The game world of Gothic is far from the scale of today's maps, which is not necessary either. It is not necessary to make the cards bigger and bigger. On the contrary, the bigger the game world is, the more there is to overlook. It is more advantageous to develop a smaller world and get the player to explore the area than a huge map, in which one only steers on an arrow in the minimap or even gets the way prescribed and flies over the detailed landscape. 

This small but nice difference, to leave the map out of the game, manages to integrate the player more into the environment and to let him recognize places if he passes them a second time. 

Gamers do not need a babysitter

Furthermore, there don't have to be hundreds of quests to fill a game. As described above, it is enough to integrate the search for the location or the person into the quest with clues and location descriptions, especially since repetitive missions quickly become monotonous and the lust disappears after only a few hours. 

The player's skills are no longer trusted, otherwise, there would be no such "help at the push of a button". It is unusual that targets are automatically aimed at, game scores are automatically saved every second and that the health automatically heals by itself. 

Why are players no longer left alone on a single mission? I remember looking for Xardas tower for hours, only with the help of a detailed map which I had to open every time with "m". 

The level of difficulty has become much easier and less demanding in recent years. It's not for nothing that Dead Rising 4 integrates additional levels of difficulty into the game at the request of the community. The answer is simple: publishers don't want to frustrate their customers because that would be bad for business. That's why they are quickly showered with trophies and rewards without really doing anything. 

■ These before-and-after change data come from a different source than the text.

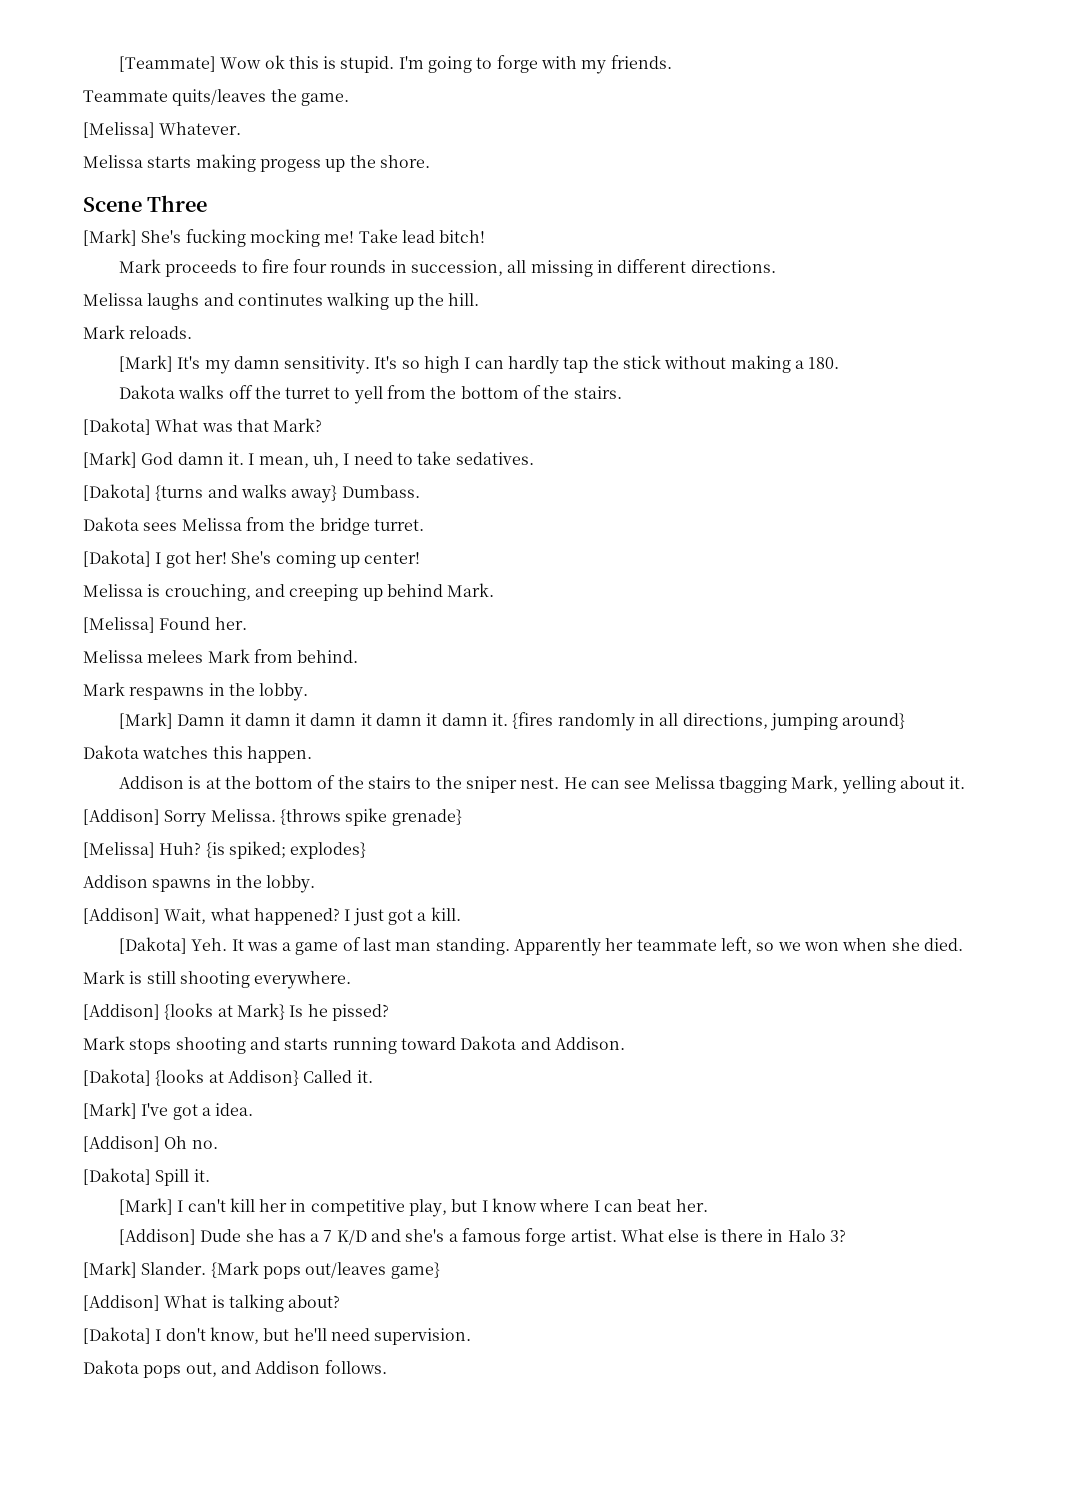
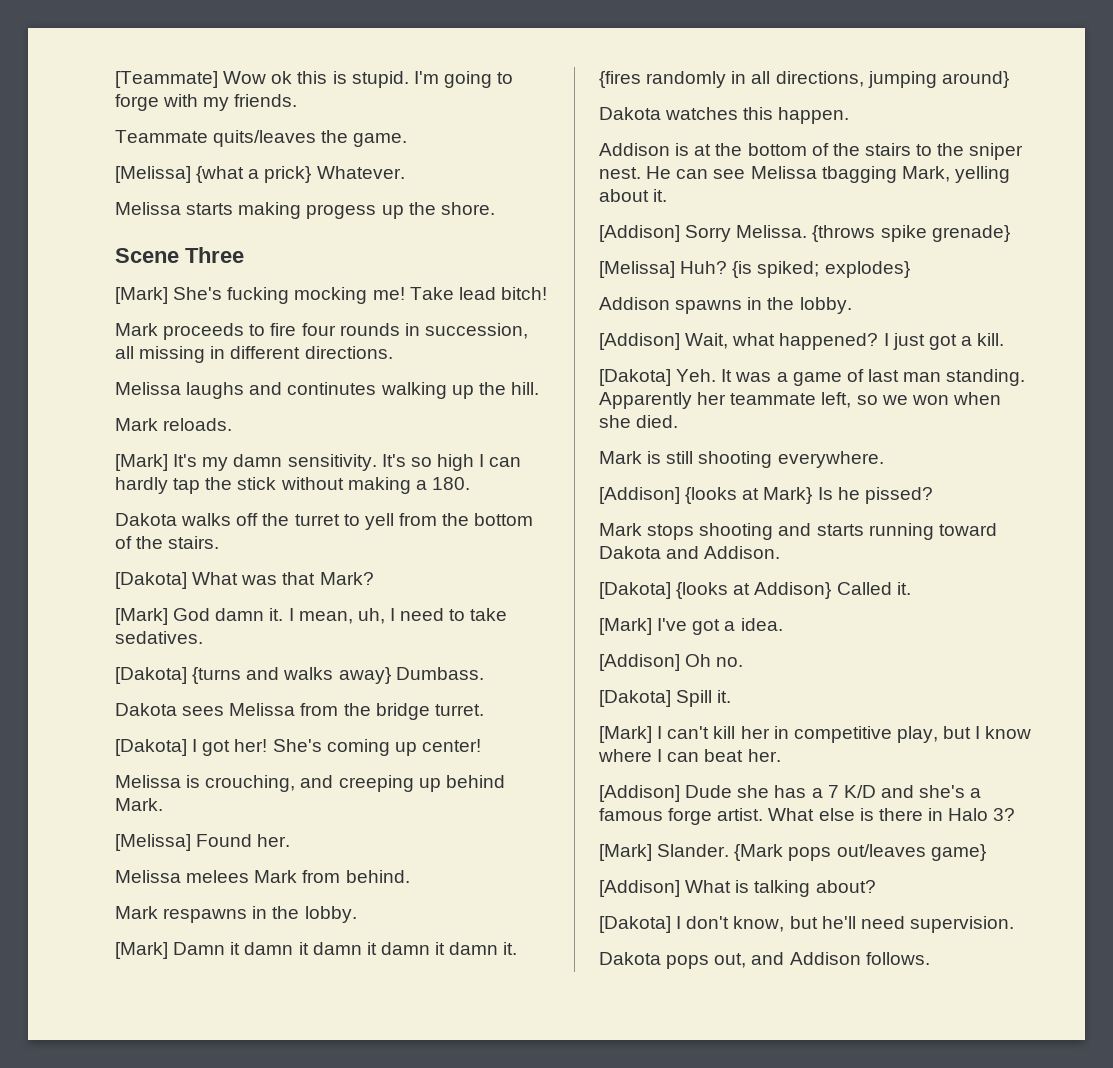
- [Melissa] Whatever.
+ [Melissa] {what a prick} Whatever.

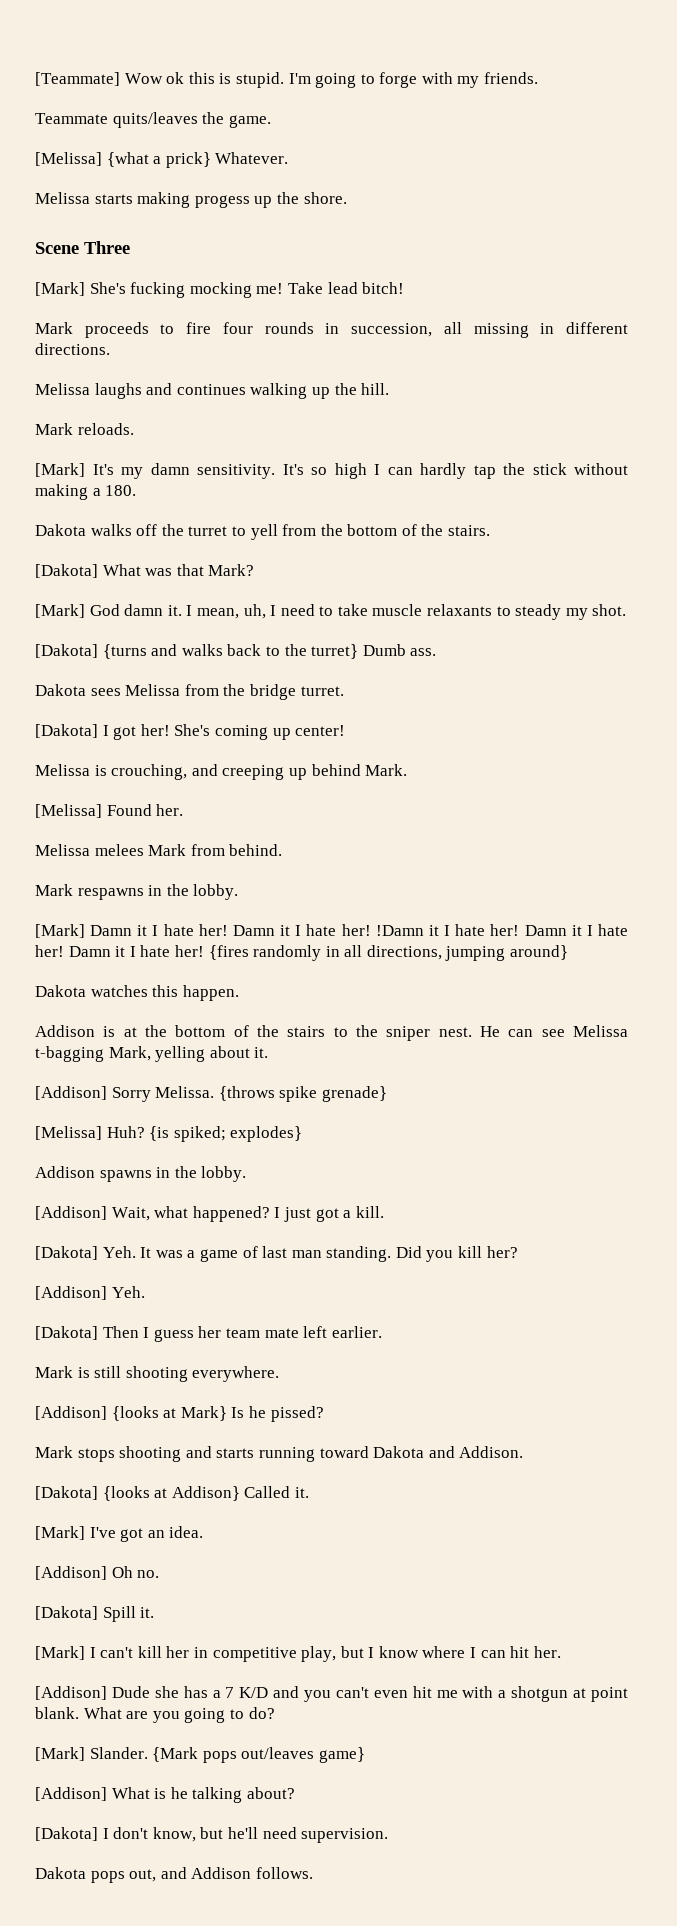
- Melissa laughs and continutes walking up the hill.
+ Melissa laughs and continues walking up the hill.
- I mean, uh, I need to take sedatives.
- [Dakota] {turns and walks away} Dumbass.
+ I mean, uh, I need to take muscle relaxants to steady my shot.
+ [Dakota] {turns and walks back to the turret} Dumb ass.
- [Mark] Damn it damn it damn it damn it damn it.
+ [Mark] Damn it I hate her! Damn it I hate her! !Damn it I hate her! Damn it I hate her! Damn it I hate her!
- He can see Melissa tbagging Mark, yelling about it.
+ He can see Melissa t-bagging Mark, yelling about it.
- Apparently her teammate left, so we won when she died.
+ Did you kill her?
+ [Addison] Yeh.
+ [Dakota] Then I guess her team mate left earlier.
- [Mark] I've got a idea.
+ [Mark] I've got an idea.
- [Mark] I can't kill her in competitive play, but I know where I can beat her.
+ [Mark] I can't kill her in competitive play, but I know where I can hit her.
- [Addison] Dude she has a 7 K/D and she's a famous forge artist. What else is there in Halo 3?
+ [Addison] Dude she has a 7 K/D and you can't even hit me with a shotgun at point blank. What are you going to do?
- [Addison] What is talking about?
+ [Addison] What is he talking about?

The aim is to activate the reward centre Nucleus accumbens by releasing dopamine, the happiness hormone. Even when such searches border on frustration, there are always forums for particularly difficult quests that exchange information and give tips. So thanks to the internet, you're not alone anymore. 

Former hobby, today job

However, the Internet is not exclusively conducive to gaming. Of course, competing with other players on the battlefield is tempting for many gamblers

What is destroyed, however, is the individuality of the player to identify himself as an outstanding hero in the game. One becomes only one of many, who is rarely at the top. 

This makes the game extremely difficult to play. For example, why doesn't the new Star Wars Battlefront have an offline mode where you only fight bots for supremacy, as was the case with the old Star Wars Battlefront for PlayStation 2, instead of players who bought better weapons and abilities with real money? 

Why are there not unrestrictedly the same modes offline as in online mode? I bought all parts of Battlefront, for months I played only the two parts for the PS2, to escape into an unreal world where you can be the only hero makes sense in games. 

Instead, it is only developed to make as much profit as possible from the players. Fun is no longer important. Games are also becoming e-sports worth billions with tournaments, leagues and paid players. Not for nothing, most football clubs have their own teams for EA's Fifa. 

Young people get apartments and are paid to represent their club at Fifa and do nothing more than gamble 6, 7 or 8 hours a day just to get better and better and stand out from the huge crowd of players. 

Sounds like a dream come true at first, but I doubt that these guys still have fun with Fifa. For normal gamblers with the main occupation during the day, it is therefore completely impossible to advance online in league 1 without frustration. 

Where did the classic co-op games go?

It is noticeable that new releases of the last few years hardly contain a classic co-op mode, as is the case with Resident Evil 5 and 6, whose story is split-screen, ALL WITHOUT INTERNET. 

I understand that in times of digitization, even video games have to adapt, especially video games! and that there are many possibilities to meet in the game from home and to measure against others in the MMO. 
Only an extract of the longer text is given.